Sammy Seung-min Lee explores sculpture, bookbinding, and installation in her interdisciplinary practice. Shaped by her nomadic youth and bicultural identity, she creates assemblages that bridge spatial, temporal, and socio-cultural divides. Lee’s materials — from paper to architectural elements — and her adaptation of traditional techniques reimagine the relationship between the East and the West and connect tradition with contemporaneity.

Lee’s solo exhibition at MCA Denver, Becoming motherland probes complex personal dynamics of diaspora, moving and migration through playful and poignant works that explore notions of nostalgia, longing, memory, utopia, and home. In recent years, Lee has used a distinctive paper-casting technique to create skin-like forms that echo everyday objects like luggage and table-ware. Her ​“paper-skins” are a material that embodies memory, vulnerability, and resilience. They anchor her practice and serve as both shield and porous barrier, mediating between interior and exterior worlds while grounding explorations of migration, identity, and belonging.

Becoming motherland reflects on both a personal and artistic return. After thirty-two years in the United States, Lee spent a year in Seoul as a Fulbright U.S. Scholar. Living once more in Korea — while no longer fully Korean, nor ever fully American — Lee was confronted with profound questions of home, belonging, and identity. The MCA Denver exhibition will highlight her expansive use of materials, showcasing new works made following her Fullbright experience, ranging from cast aluminium sculptures, photography, video, textile, and mixed media installations. The exhibition will also feature karaoke-based programming that will invite the public to participate.

Allusions to travel abound in Lee’s work. The 70lbs topography models (2025) are aluminium sculptures cast from vacuum bags of luggage contents, including personal ephemera like photo frames, and clothing and footwear. Displayed in shifting degrees of horizontality, the sculptures suggest the topography of landscapes and terrain, both personal and geological. Memorializing objects from the transitory phase, perhaps from a trip moving from one place to another, underscores the significance of a seemingly mundane journey that may have lasting impact on the traveler’s life. The photographic textile work, Accolade (2025), shows commemorative ribbons ubiquitous in Korean culture that mark important life events like business openings, graduations, and funerals with phrases of congratulations, well wishes, and condolence. In this work, Lee replaces those phrases with variations of her anglicized name retranslated into Korean, memorializing the many stages in her transition from Korea to the United States, including legally changing her name. Together, these ribbons commemorate the multiplicitous and layered nature of identity.
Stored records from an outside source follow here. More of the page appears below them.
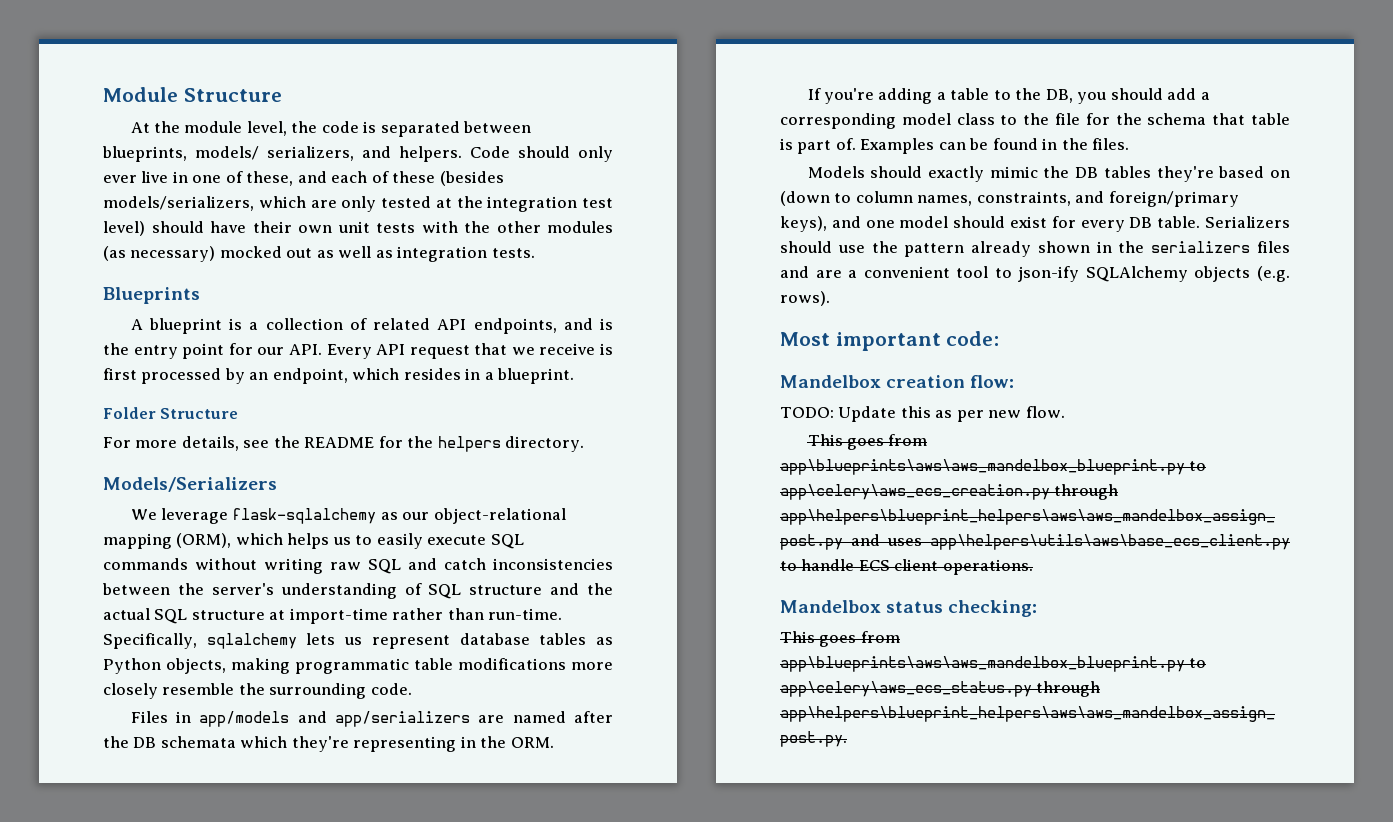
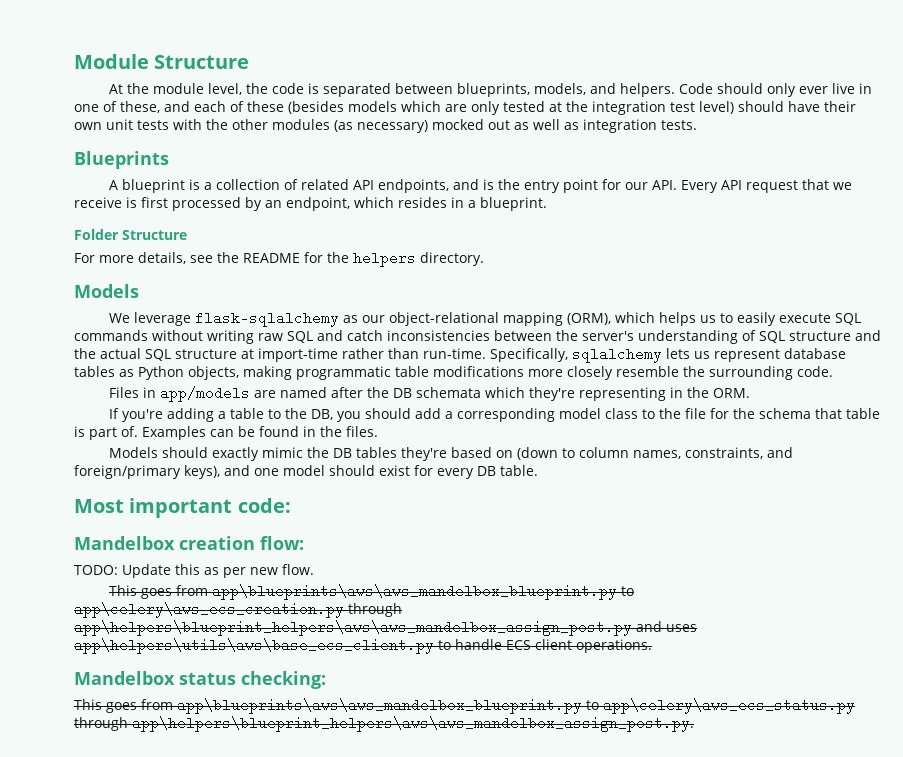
[195,146,354,161] models/ serializers, -> [534,83,587,95] models,
[103,196,254,211] models/serializers, -> [348,101,397,112] models
[103,477,277,492] Models/Serializers -> [74,284,139,298] Models
[297,711,470,727] and app/serializers -> (251, 394) none
[1205,216,1290,228] [780,241,1290,257] [780,266,1290,282] [780,291,830,306] Serializers should use the pattern already shown in the serializers files and are a convenient tool to json-ify SQLAlchemy objects (e.g. rows). -> (538, 470) none

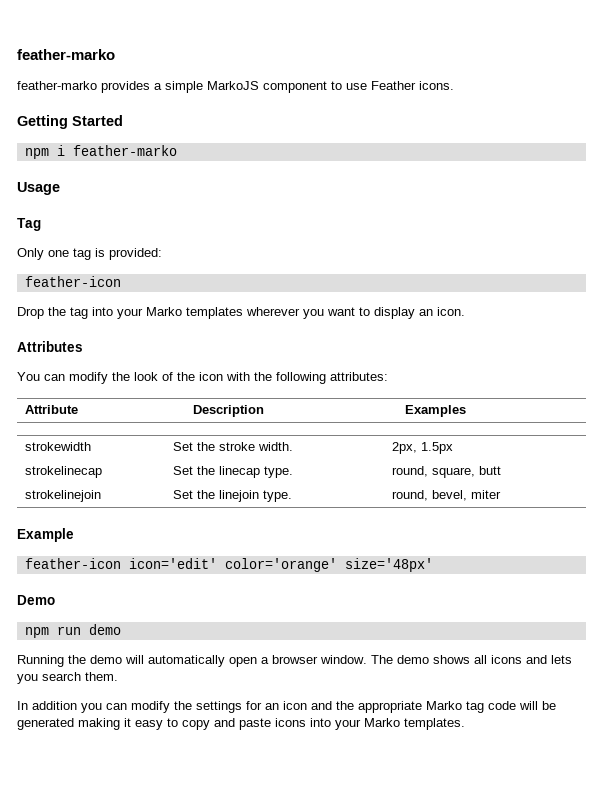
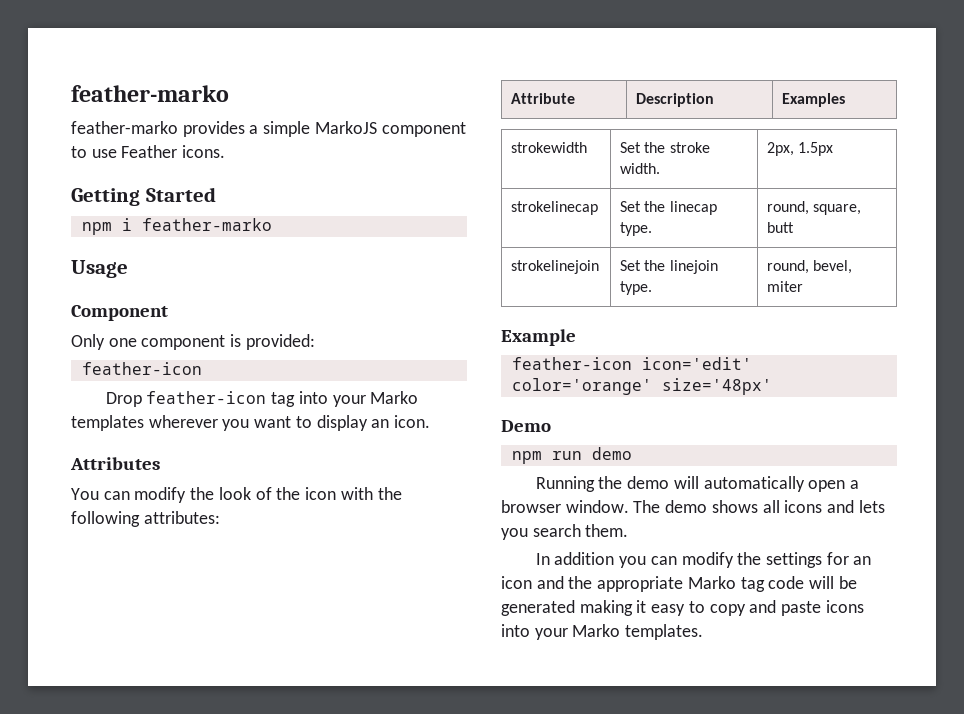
[17,218,41,231] Tag -> [71,305,168,321] Component
[73,248,91,260] tag -> [141,335,226,350] component
[48,307,66,316] the -> [146,391,267,404] feather-icon

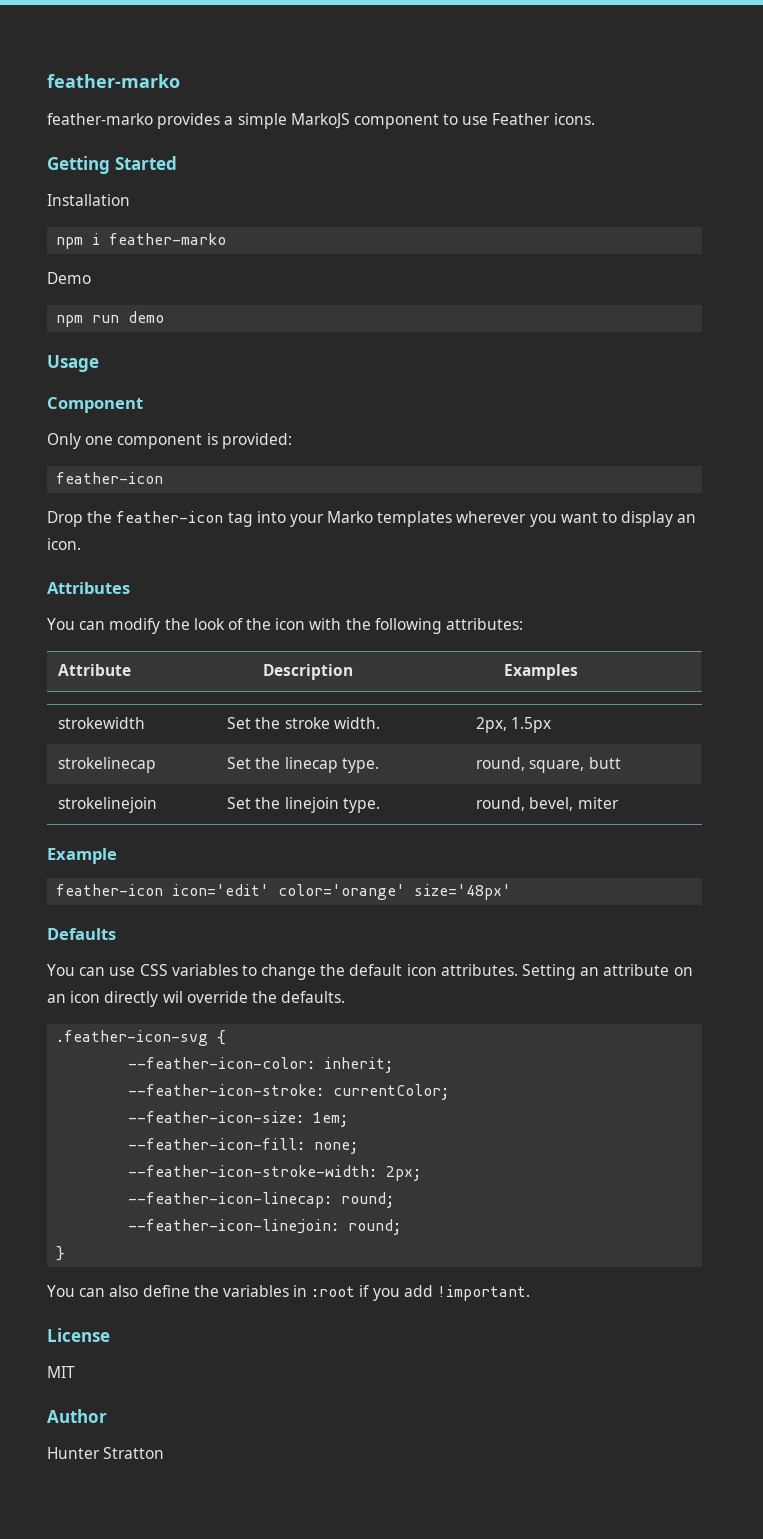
(216, 194) none -> [47,194,130,206] // Installation
(272, 224) none -> [47,272,91,284] [56,311,165,327] // Demo // npm run demo
(142, 399) none -> [87,511,113,523] the
[501,420,551,432] [511,447,632,464] [535,476,859,492] [501,500,885,513] [501,524,629,540] [535,552,872,568] [501,576,857,592] [501,600,864,616] [501,624,704,640] Demo // npm run demo // Running the demo will automatically open a browser window. The demo shows all icons and lets you search them. // In addition you can modify the settings for an icon and the appropriate Marko tag code will be generated making it easy to copy and paste icons into your Marko templates. -> [47,928,116,940] [47,964,693,980] [47,991,346,1007] [56,1030,227,1046] [128,1057,394,1073] [128,1084,450,1100] [128,1111,349,1127] [128,1138,359,1154] [128,1165,422,1181] [128,1192,395,1208] [128,1219,402,1235] [56,1246,66,1261] [47,1285,531,1301] [47,1328,110,1342] [47,1366,75,1378] [47,1409,107,1423] [47,1447,165,1459] Defaults // You can use CSS variables to change the default icon attributes. Setting an attribute on an icon directly wil override the defaults. // .feather-icon-svg { // --feather-icon-color: inherit; // --feather-icon-stroke: currentColor; // --feather-icon-size: 1em; // --feather-icon-fill: none; // --feather-icon-stroke-width: 2px; // --feather-icon-linecap: round; // --feather-icon-linejoin: round; // } // You can also define the variables in :root if you add !important. // License // MIT // Author // Hunter Stratton

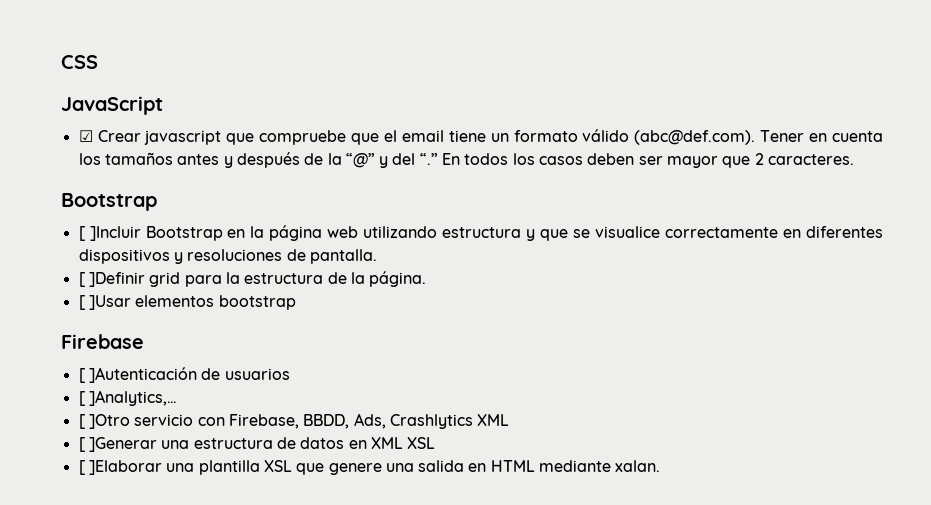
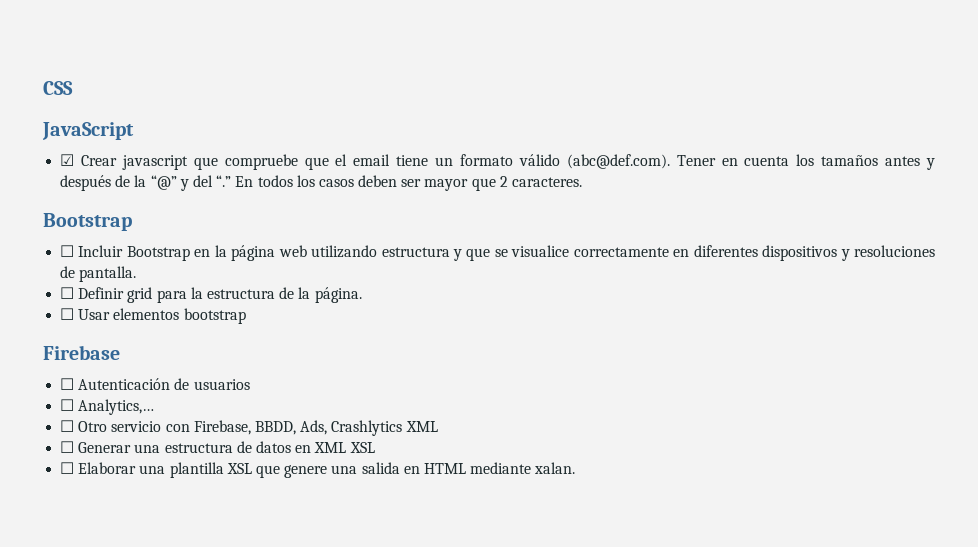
[78,226,141,241] [ ]Incluir -> [60,245,124,257] ☐ Incluir
[78,272,145,287] [ ]Definir -> [60,287,125,299] ☐ Definir
[78,295,131,310] [ ]Usar -> [60,308,111,320] ☐ Usar
[78,367,197,383] [ ]Autenticación -> [60,378,171,390] ☐ Autenticación
[78,390,177,406] [78,414,130,429] [ ]Analytics,… // [ ]Otro -> [60,399,155,415] [60,420,108,432] ☐ Analytics,… // ☐ Otro
[78,437,157,452] [ ]Generar -> [60,441,132,453] ☐ Generar
[78,460,162,475] [ ]Elaborar -> [60,462,137,474] ☐ Elaborar

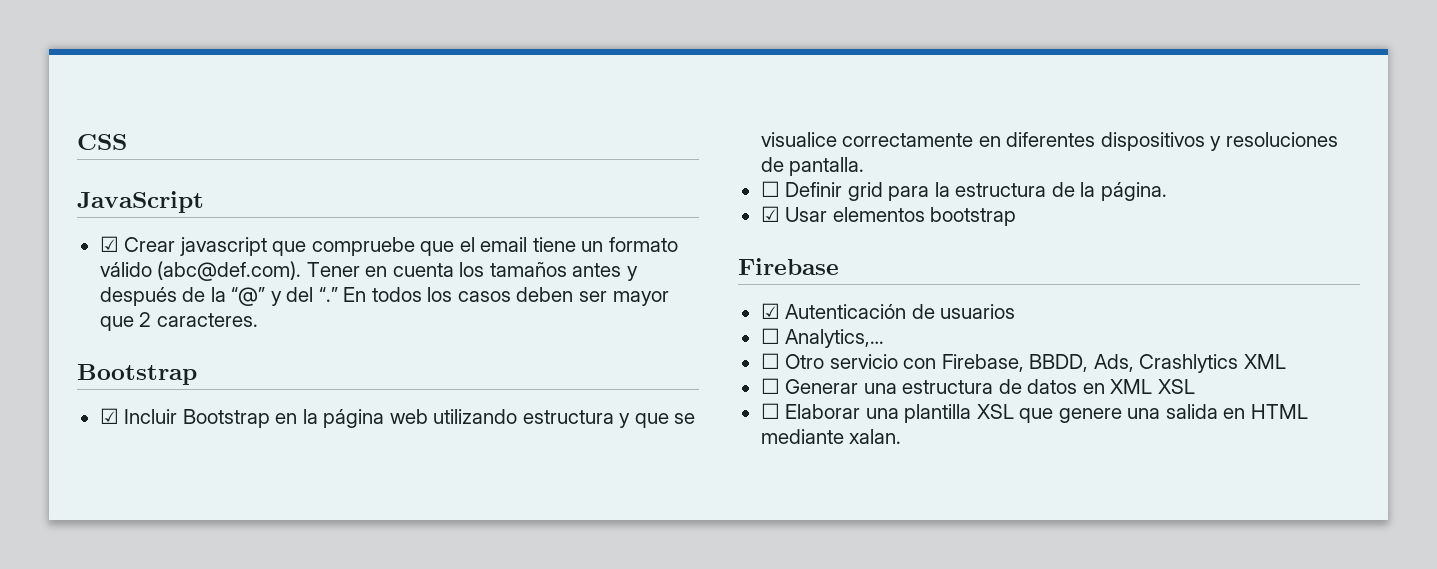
[60,245,75,257] ☐ -> [99,408,119,424] ☑
[60,308,75,320] ☐ -> [760,206,780,222] ☑
[60,378,75,390] ☐ -> [760,303,780,319] ☑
Some artworks in Becoming motherland examine the duality of the term ​“motherland”, as both a person and place tethered to our sense of belonging and home. New works like Nagging (2025) recall Lee’s memories of both her own mother and her childhood in Seoul, suffusing loving, yet chiding, advice with the backdrops of Seoul’s urban landscape. Lee noticed a similarity between the messages on LED bus boards around Seoul that advised riders on where to reload their metro cards and proper etiquette on board, with the caring yet slightly overbearing advice from her own mother on the appropriateness of her appearance and personal hygiene. Others like Lee’s Mamabot series from 2020 – 2021, for example, consists of various framed photographs from the artist’s and her children’s childhood shaped into robotic forms, then covered in paper-skins. These works reflect on the also automatic function of caring for children with the implication that all of these responsibilities must continue even while weathering other life changes like settling in a new place or fostering a career in a new city.

Navigating and fostering a sense of belonging between your place of origin and your current residence can be a complex and imperfect experience. Lee’s recent video Moonlight in Colorado (2024) and the surrounding gallery adorned with allusions to a karaoke room is inspired by an old American folk song beloved by postwar Korean generations (including her mother’s). The work includes a karaoke video with intentionally mismatched subtitles. It is a layered portrayal of utopia, home, longing, humor, and playful cultural critique. Lee shares ​“The visuals are mismatched with the lyrics. The translations are intentionally off. The result? Viewers are left a little lost, a little amused, a little disoriented. That, to me, captures the immigrant condition. It’s a ballad wrapped in irony — just like memory.”

Together, the works presented in Becoming motherland serve as both a meditation on the longing for home and a proposition that home is a complex notion that is never fixed, but constantly reshaped through memory, material, and community.